Review HSD policy before using the short form process. When it is allowed, the short form process includes the short form itself and a summary document and must involve an impartial (not a member of the research team) adult witness who is fluent in both English and the subject’s primary language.

Short form written consent form. Use one of the HSD provided translations or contact HSD if the language you need is not provided. The short form is signed by the subject and the witness. A copy is provided to the subject.

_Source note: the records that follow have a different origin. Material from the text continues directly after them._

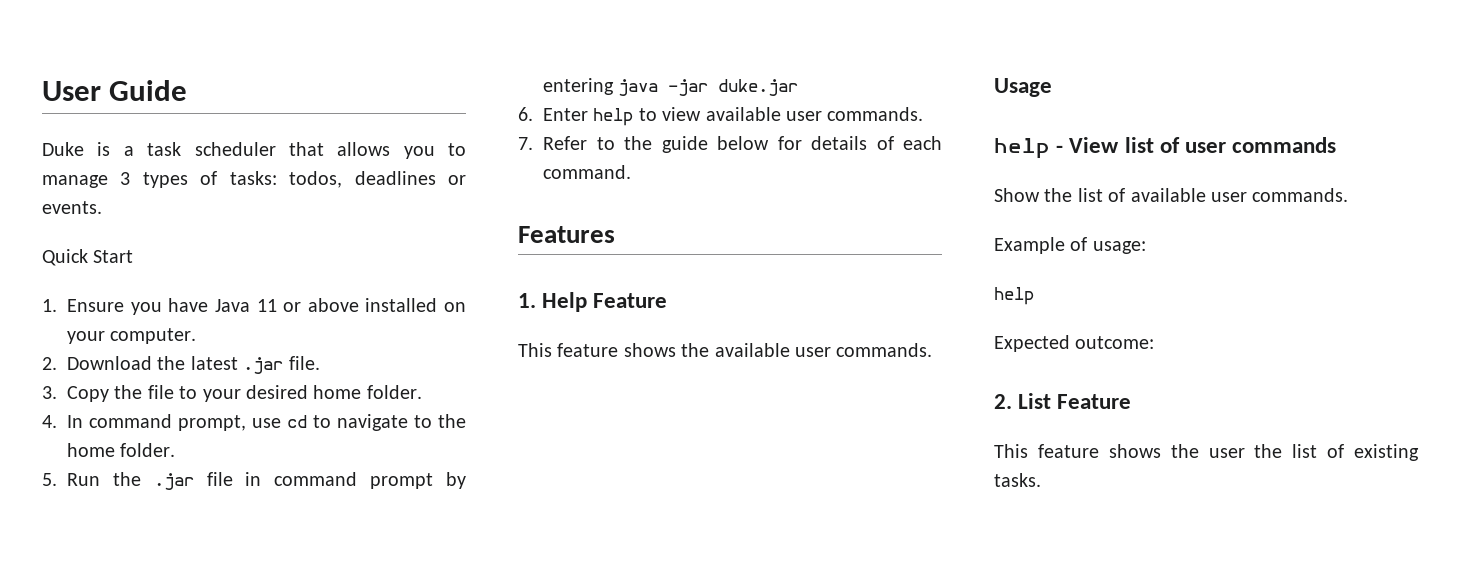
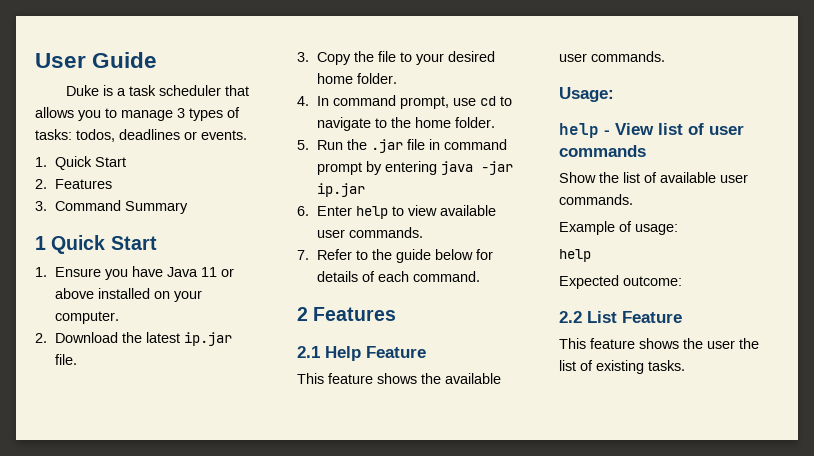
- Quick Start
+ 1. Quick Start
+ 2. Features
+ 3. Command Summary
+ 1 Quick Start
- 2. Download the latest .jar file.
+ 2. Download the latest ip.jar file.
- 5. Run the .jar file in command prompt by entering java -jar duke.jar
+ 5. Run the .jar file in command prompt by entering java -jar ip.jar
- Features
- 1. Help Feature
+ 2 Features
+ 2.1 Help Feature
- Usage
+ Usage:
- 2. List Feature
+ 2.2 List Feature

Summary document. This is a written summary of the information that will be presented orally to the subject during the consent process and is usually the English version of the full consent form. The summary document is signed by the person obtaining consent and the witness. A copy is provided to the subject, but the subject should not sign it.

Verification of identity

This refers to the process for confirming that the individual who provided the signature is the subject. This can be accomplished in a number of ways such as: the research team visually witnesses the signature; subjects share some form of official identification with the research team (e.g., scanned copy or digital photo); the subject answers security questions (similar to questions sometimes used by banks).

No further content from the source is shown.